1. Vector: 30 ug purified pBabe-puro and target plasmid(s) each in TB.
2. 2X HeBS

3. 2.0 M CaCl₂
4. Chloroquine stock
5. Bosc23 Cells
6. DMEM, with 10% Fetal bovine serum and 1% penicillin-streptomycin stock
7. Trypsin-EDTA
8. Sterile MilliQ H2O
9. Pipettes and tips (20, 200 and 1000 ul)
10. 10 ml sterile syringes (luer lock-type prefered)
11. 0.45 (or 0.22) micron, low protein-binding, surfactant-free syringe filters
12. Freezer vials

Day 1, AM-PM: 

1. Plate 7.5X10⁶ Bosc23 cells into 12 mls of 10% FBS DMEM (for 10cm dish) and plate at 37^oC incubator for 24 hrs prior to transfection.

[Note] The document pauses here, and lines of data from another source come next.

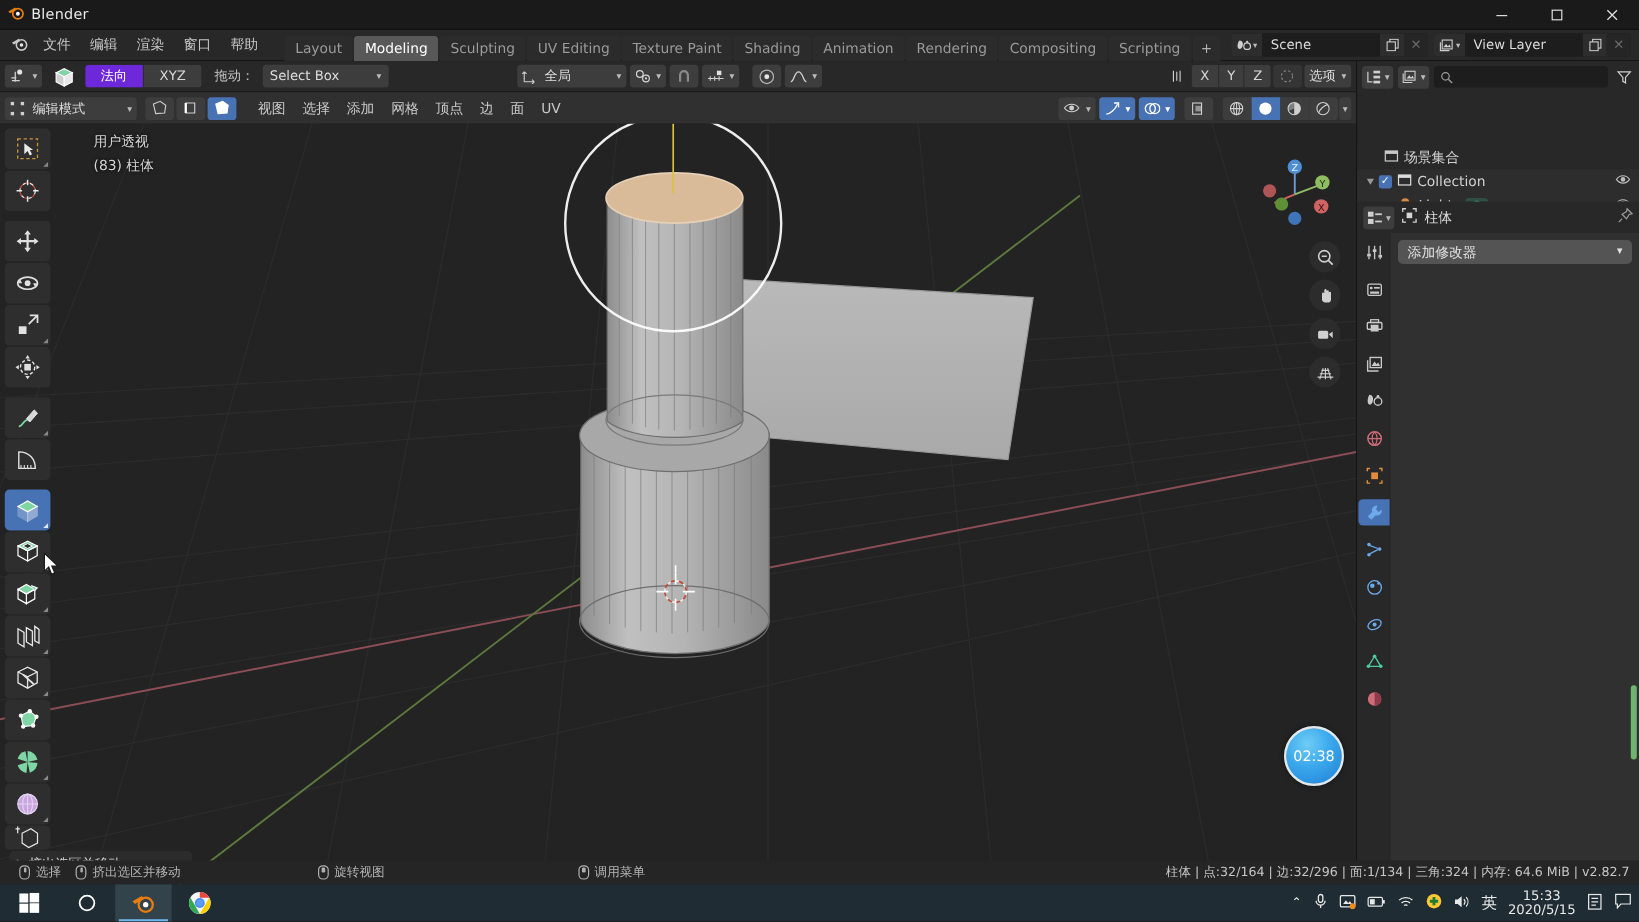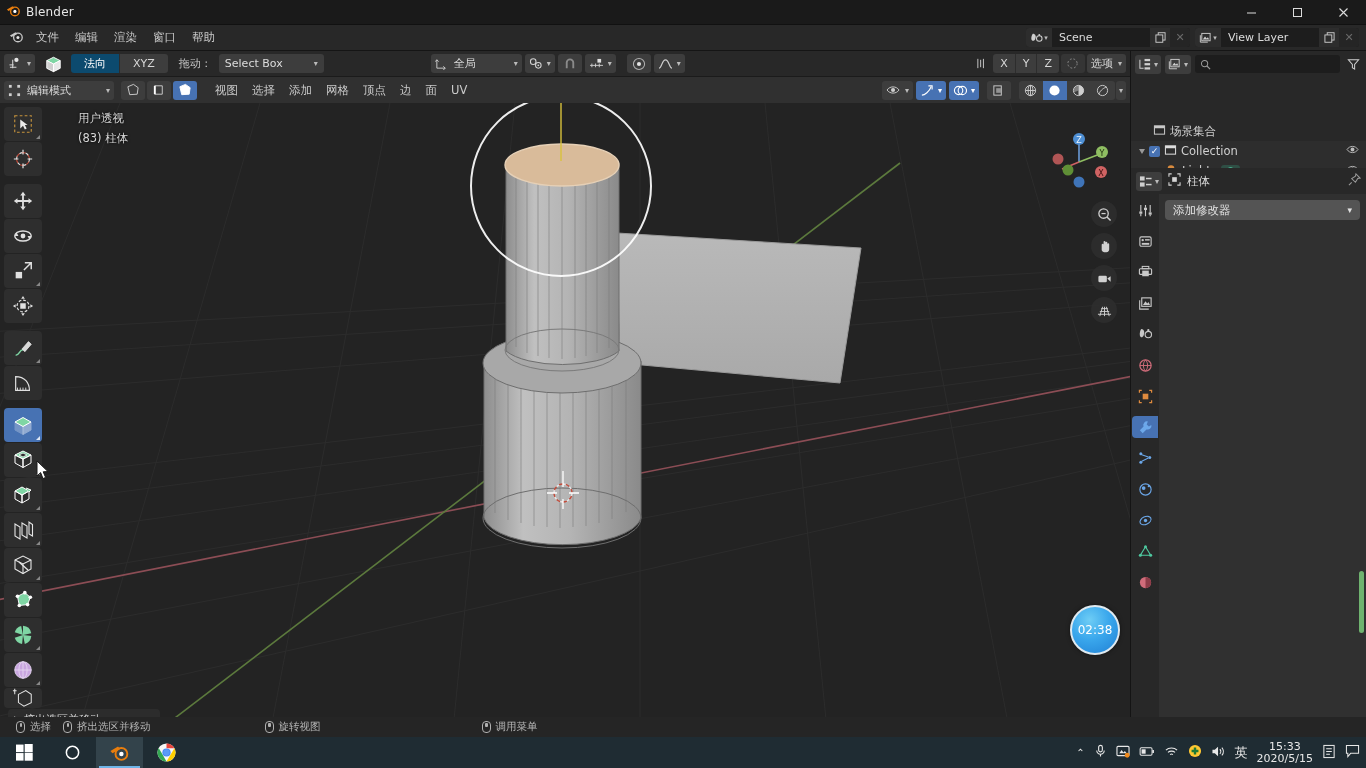--- a/index.html
+++ b/index.html
@@ -223,6 +223,19 @@
   <div class="menu-item">窗口</div>
   <div class="menu-item">帮助</div>
 
+  <div class="ws-tabs">
+    <div class="ws-tab">Layout</div>
+    <div class="ws-tab active">Modeling</div>
+    <div class="ws-tab">Sculpting</div>
+    <div class="ws-tab">UV Editing</div>
+    <div class="ws-tab">Texture Paint</div>
+    <div class="ws-tab">Shading</div>
+    <div class="ws-tab">Animation</div>
+    <div class="ws-tab">Rendering</div>
+    <div class="ws-tab">Compositing</div>
+    <div class="ws-tab">Scripting</div>
+    <div class="ws-tab plus">+</div>
+  </div>
 
   <div class="topbar-right">
     <div class="id-block">

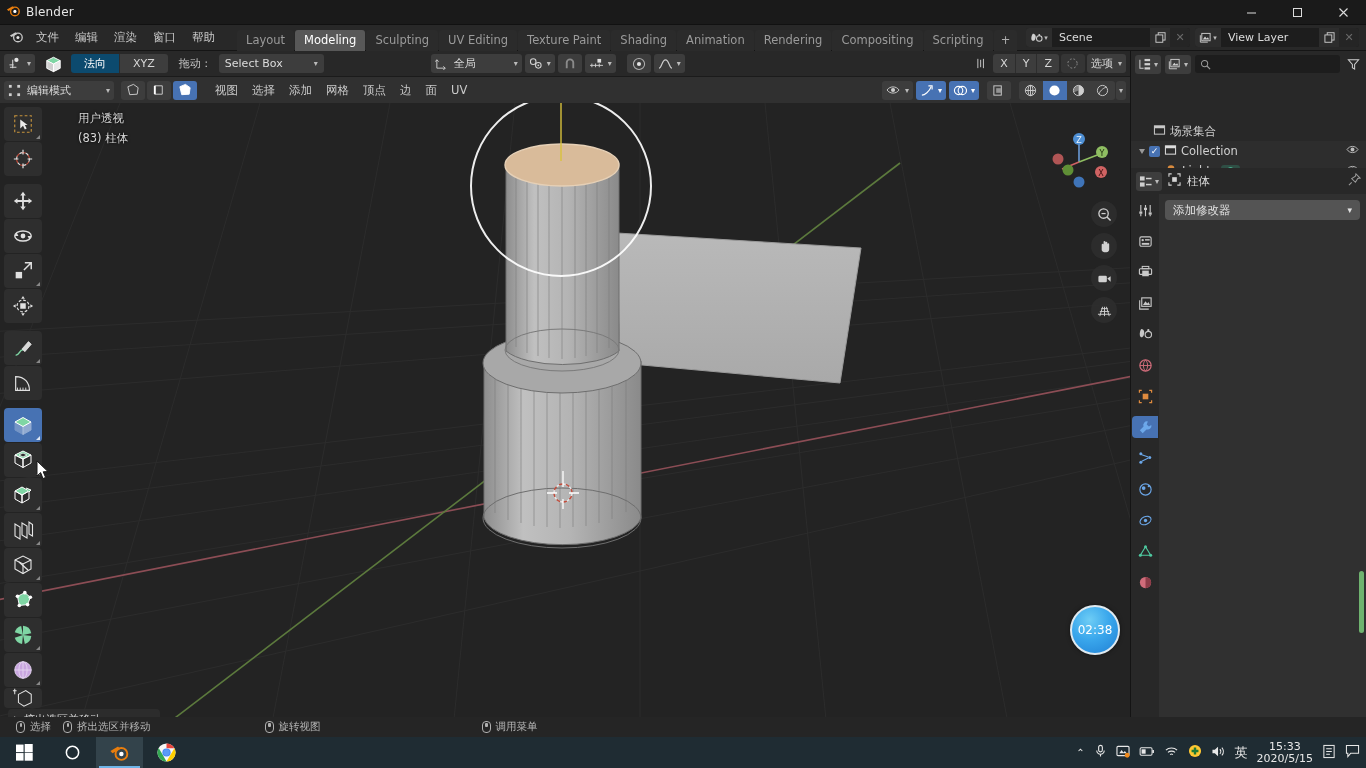--- a/index.html
+++ b/index.html
@@ -82,7 +82,7 @@
     background: #3d3d3d; color: #d8d8d8; font-size: 11px; border-right: 1px solid #2d2d2d;
   }
   .segmented > div:last-child { border-right: none; text-align: center; }
-  .segmented > div.on { background: #0c4a6e; color: #ffffff; }
+  .segmented > div.on { background: #6d28d9; color: #ffffff; }
   .hdr-label { color: #c6c6c6; font-size: 11px; padding: 0 4px 0 8px; }
   .mbtn { padding: 3px 7px; color: #cacaca; font-size: 11.5px; border-radius: 2px; }
   .spacerflex { margin-left: auto; }

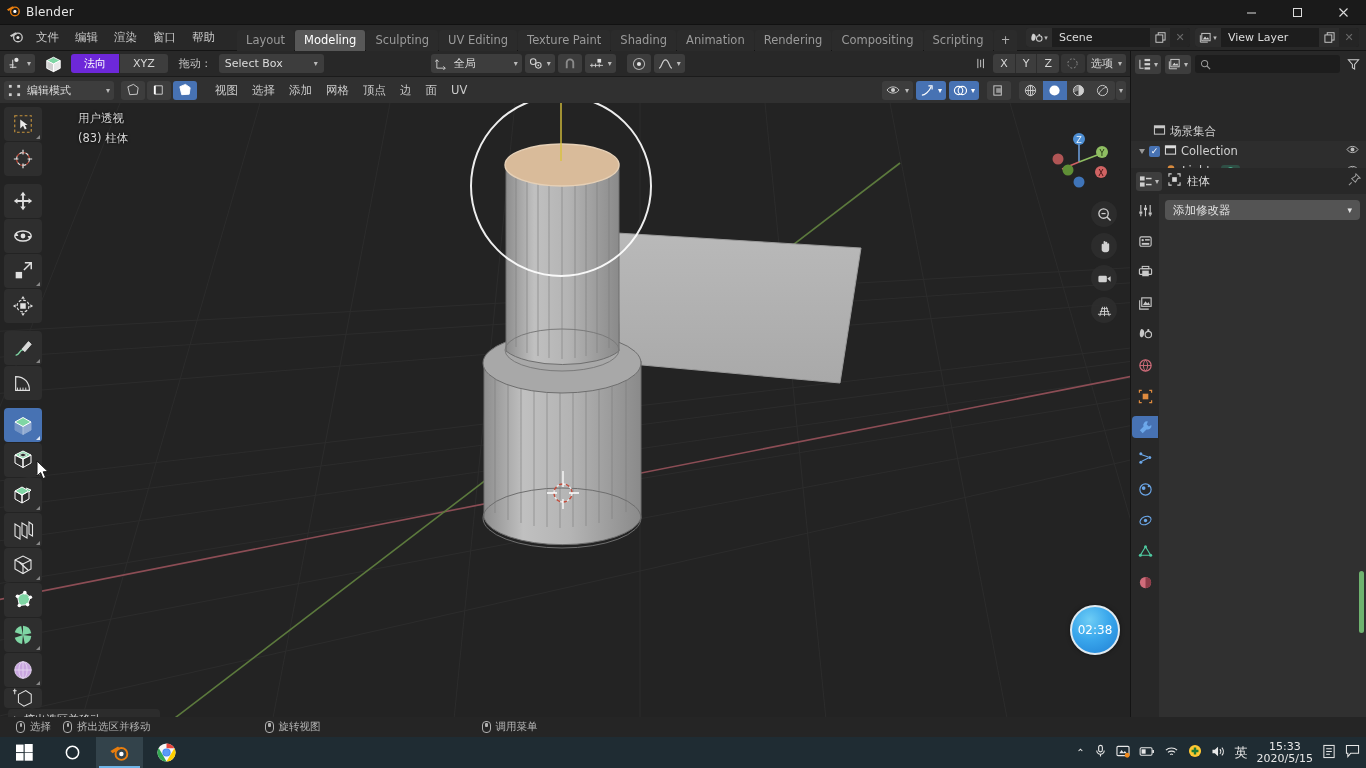--- a/index.html
+++ b/index.html
@@ -1039,6 +1039,7 @@
     <span class="mouse-ico rt"></span>
     <span>调用菜单</span>
   </div>
+  <div class="sb-stats">柱体 | 点:32/164 | 边:32/296 | 面:1/134 | 三角:324  | 内存: 64.6 MiB | v2.82.7</div>
 </div>
 
 <div id="taskbar">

2. 1 hr prior to transfection, remove media and add 12 mls of fresh media.
3. 15 min prior to transfection, add 12 ul of chloroquine (Sigma C6628, 25mM in PBS, 1000X).
4. Prepare a transfection cocktail by adding
   • 30ug retroviral vector plasmid DNA to water and dilute to 1314ul
   • 186ul of 2M CaCl2 (Sigma C7902) to the DNA solution
   • 1.5ml 0f 2X HeBS
   Immediately mix and add this solution into the cells, then gently swirl the plate to ensure uniform mixing.

Day 2, night: 

5. Remove media (with chloroquine) ~ 10 hrs after transfection and gently replace 12 mls of fresh media.

Day 3, PM: 

6. 36 hrs after transfection, refeed the cells with 9 mls of media (the transfected cells should be close to 100% confluent at this time). If the cells are less than that, let them sit for another 12 hrs.

Day 6, AM:

7. Collect retroviral supernatant (60 hrs to 72 hrs following transfection) by filtering the supernatant through a 0.45um filter.
8. Either aliquote and freeze supernatants in appropriate volumes for subsequent infection.